Terminal disconnects after a long idle period¶

Every released Router sends RFC 6455 WebSocket ping control frames and application-level heartbeat messages every 30 seconds, so any load balancer with an idle timeout ≥ 60s will see traffic in both directions and keep the connection open. If you still see drops:

Verify the LB idle timeout is at least 120s. AWS Classic Load Balancer defaults to 60s — set service.beta.kubernetes.io/aws-load-balancer-connection-idle-timeout: "3600" on the web-ui Service if you're sticking with Classic ELB.
AWS ALB defaults to 60s as well. Set alb.ingress.kubernetes.io/load-balancer-attributes: idle_timeout.timeout_seconds=4000 (the chart sets this by default under optional.ingress.annotations).
With multi-replica Routers, enable sticky sessions on the target group so a reconnecting browser lands on the same pod. The chart's default ALB annotations include stickiness.enabled=true.
The browser Terminal tracks the server heartbeat and automatically reconnects after ~90s of silence, so transient network blips surface as a brief "stale" banner rather than a dead shell.

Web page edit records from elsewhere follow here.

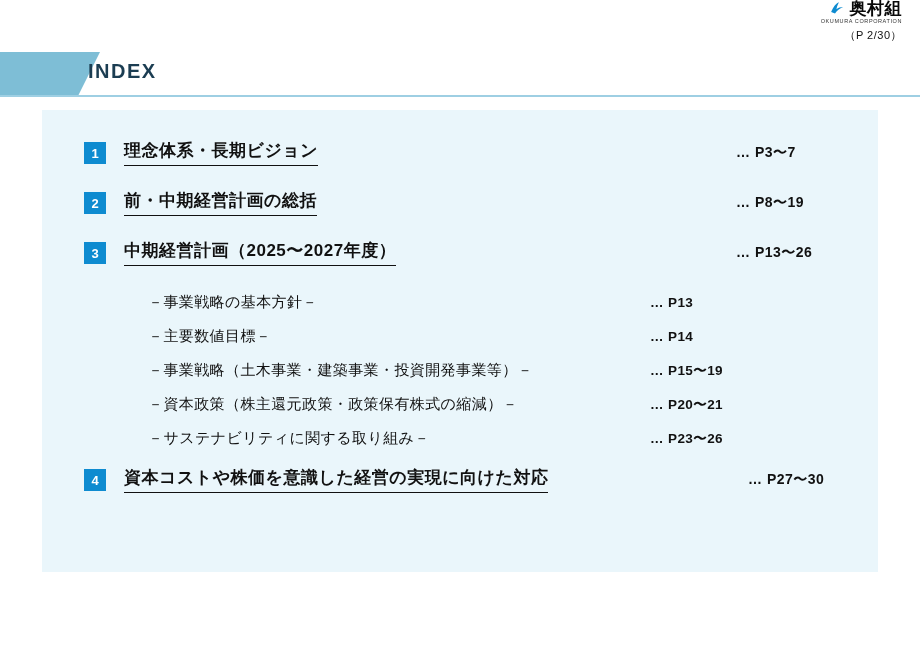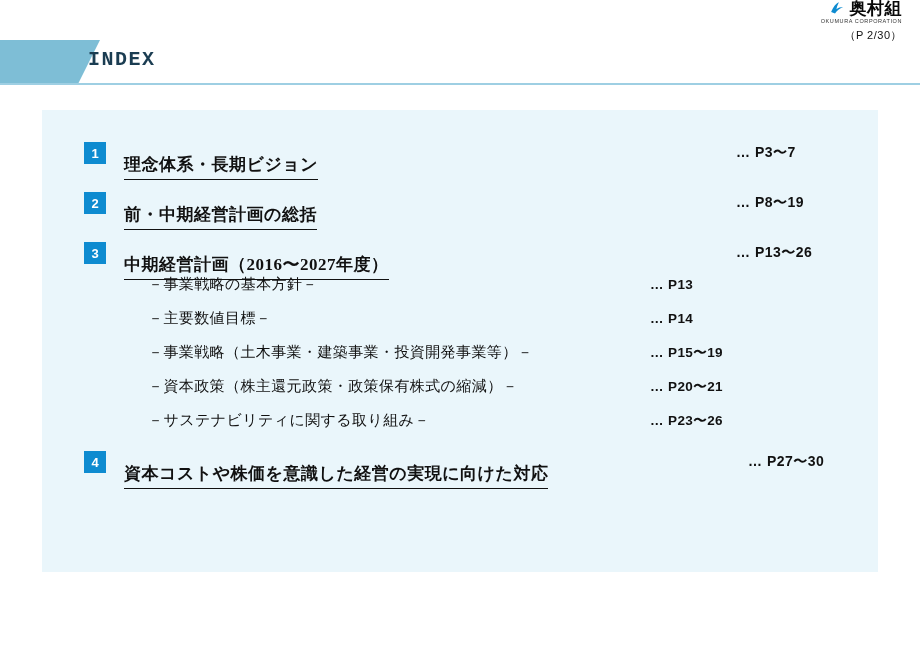"INDEX" .header { font-family: Liberation Mono, monospace -> none; top: 40px -> 52px }
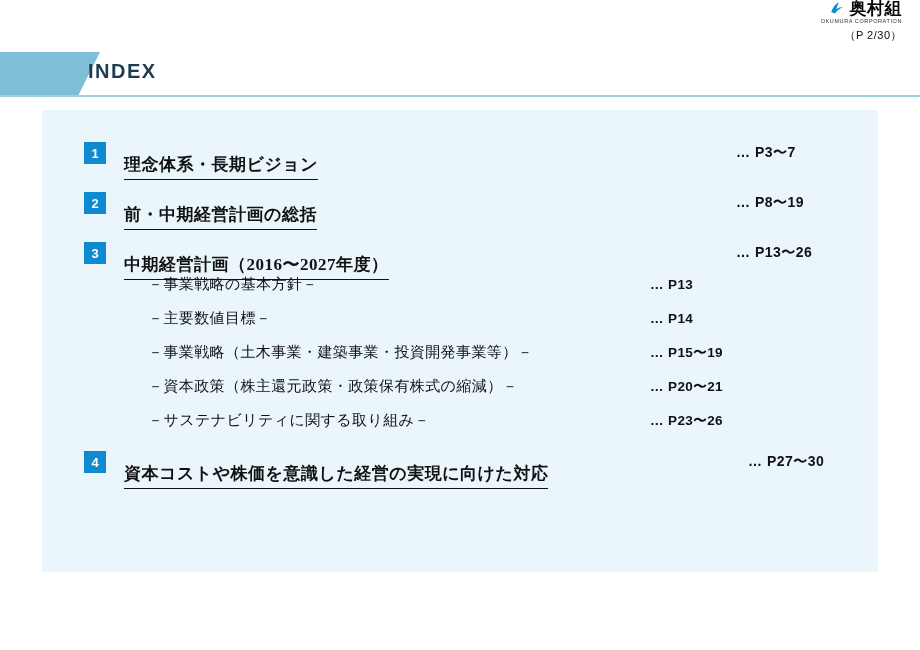"理念体系・長期ビジョン" .entry-label { font-family: Liberation Serif, serif -> none; top: 14px -> 0 }
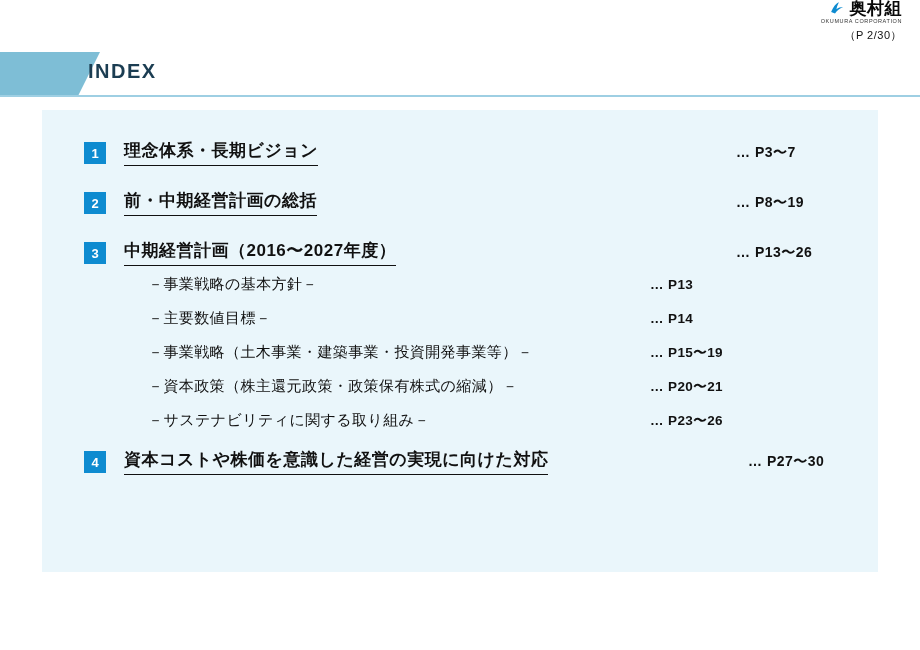"中期経営計画（2016〜2027年度）" div.entry-label { text: 2016 -> 2025 }
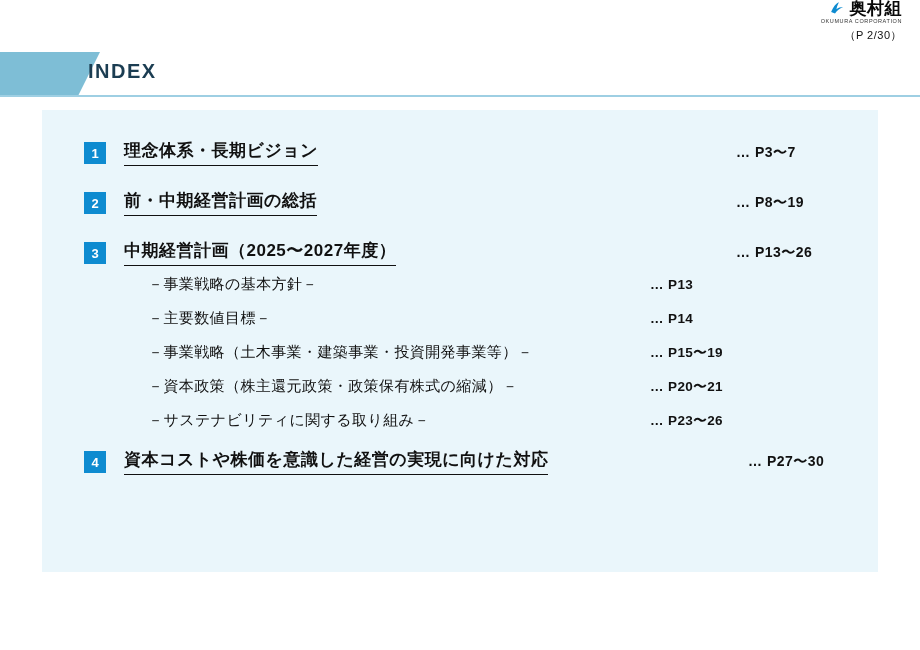"－事業戦略の基本方針－" div { margin-top: 8px -> 26px }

Terminal shows garbled text / `stty size` returns `0 0`¶

The Router's SPDY exec call must set StreamOptions.Tty: true. Upgrade to the latest release.

Sandbox stuck in `Creating` with `ImagePullBackOff`¶

kubectl get clustersandboxtemplate <name> -o yaml and verify the image reference.
Check the node's network path to the registry. ECR images need AmazonEC2ContainerRegistryReadOnly on the node role.
For private registries, set spec.image.pullSecret in the sandbox spec.

`helm install` hangs or times out¶

The most common cause is waiting for a PVC that never binds. kubectl get pvc -A will show it. Fix the storage class:

If there isn't one, install an EBS / PD CSI driver first.
If there is, make sure volumeBindingMode: WaitForFirstConsumer is set (default) — Immediate binding is also supported and is what the warm pool uses for sub-second starts.

Port-forward preview returns 502¶

The preview proxy returns 502 Bad Gateway when the upstream Service has no endpoints. Check:

Is the sandbox actually running? (kubectl get sandbox)
Is the target port actually listening inside the sandbox? (sandbox.commands.run("ss -tlnp") from the SDK or via the terminal)
Is there a NetworkPolicy blocking traffic from the Router namespace?

Docker Hub rate limits on EKS nodes¶

All first-party Dockerfiles use public.ecr.aws/docker/library/* base images to avoid anonymous Docker Hub pulls. If you see TOOMANYREQUESTS, verify a custom template or sidecar didn't introduce a FROM alpine:latest against docker.io.

Exposing a service publicly with 0.0.0.0/0¶

Don't. Use loadBalancerSourceRanges to restrict by IP, or put the web-ui behind an Ingress with OIDC authentication. Exposing the Router or Web UI to the open internet without auth gives anyone with the address the ability to create sandboxes and execute arbitrary code in your cluster.